| Supplied records |
####################
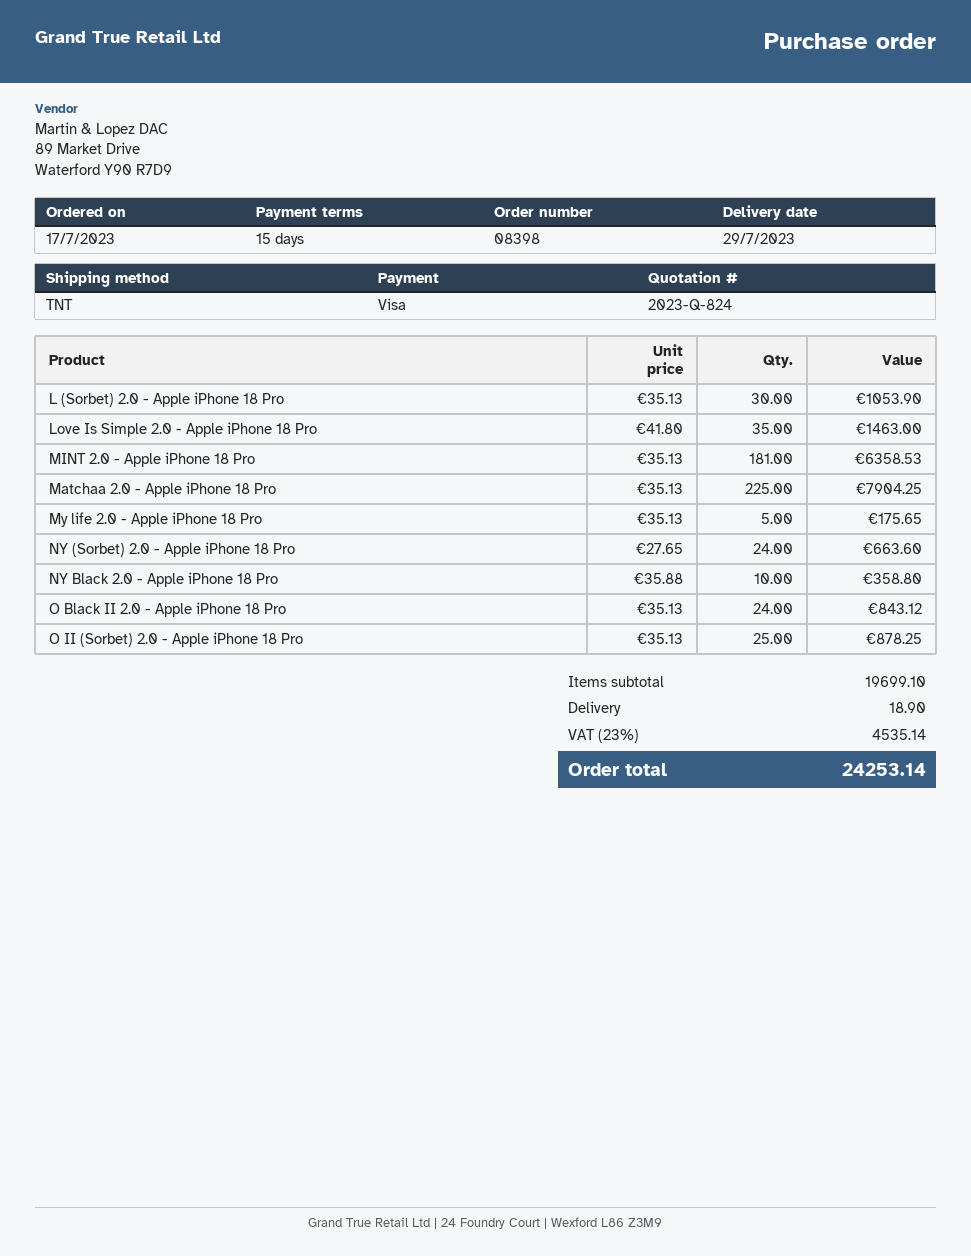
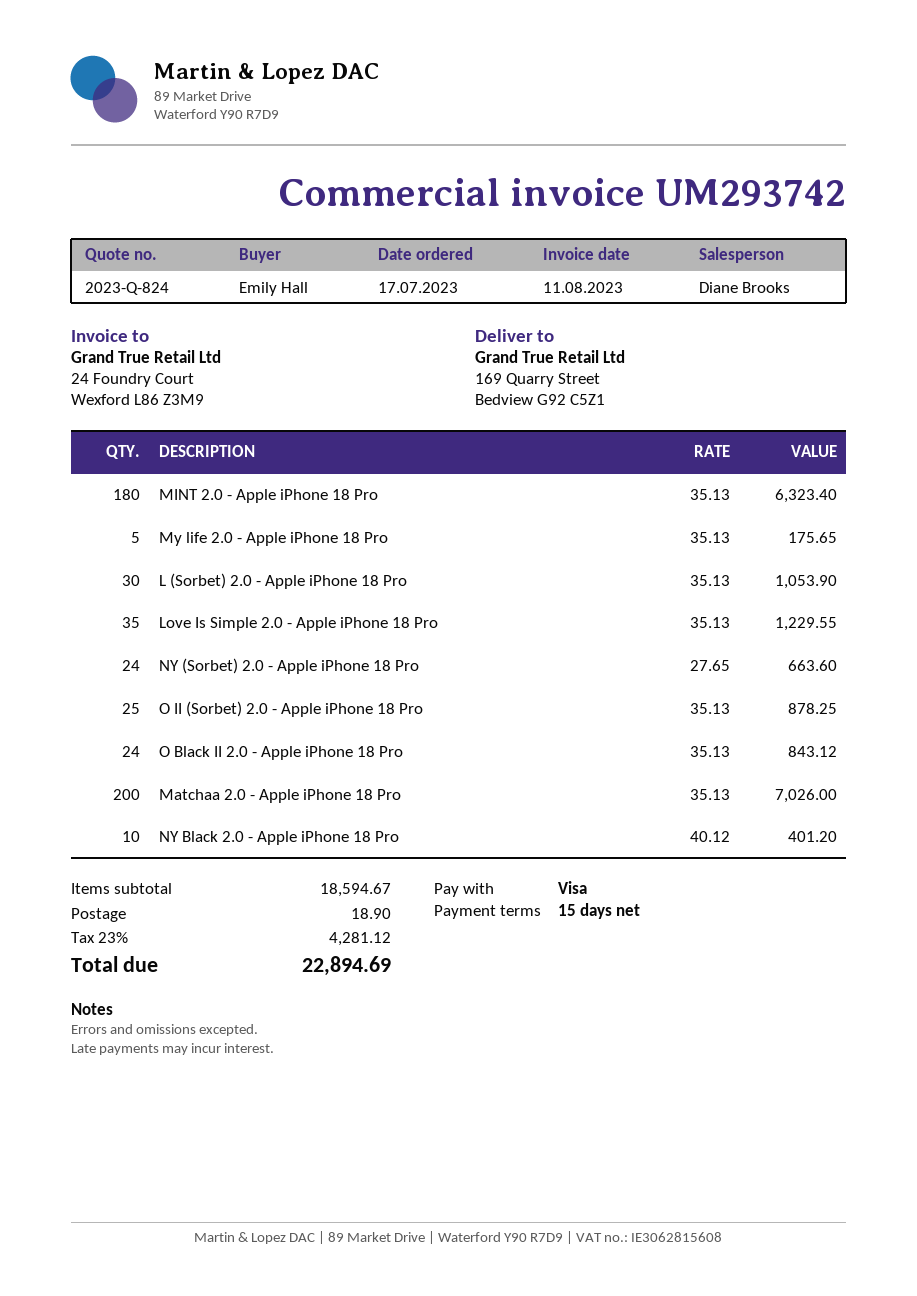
Love Is Simple 2.0 - Apple iPhone 18 Pro: 35 x 41.80 = 1463.00 -> 35 x 35.13 = 1229.55
MINT 2.0 - Apple iPhone 18 Pro: 181 x 35.13 = 6358.53 -> 180 x 35.13 = 6323.40
Matchaa 2.0 - Apple iPhone 18 Pro: 225 x 35.13 = 7904.25 -> 200 x 35.13 = 7026.00
NY Black 2.0 - Apple iPhone 18 Pro: 10 x 35.88 = 358.80 -> 10 x 40.12 = 401.20
subtotal: 19699.10 -> 18594.67
tax: 23% = 4535.14 -> 23% = 4281.12
total: 24253.14 -> 22894.69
####################
| Your instructions |
Write out exactly the lines between the start of the data and the line with "tax: 23% = 4535.14 -> 23% = 4281.12", including both, but none of the pictures.

| Task output |
Love Is Simple 2.0 - Apple iPhone 18 Pro: 35 x 41.80 = 1463.00 -> 35 x 35.13 = 1229.55
MINT 2.0 - Apple iPhone 18 Pro: 181 x 35.13 = 6358.53 -> 180 x 35.13 = 6323.40
Matchaa 2.0 - Apple iPhone 18 Pro: 225 x 35.13 = 7904.25 -> 200 x 35.13 = 7026.00
NY Black 2.0 - Apple iPhone 18 Pro: 10 x 35.88 = 358.80 -> 10 x 40.12 = 401.20
subtotal: 19699.10 -> 18594.67
tax: 23% = 4535.14 -> 23% = 4281.12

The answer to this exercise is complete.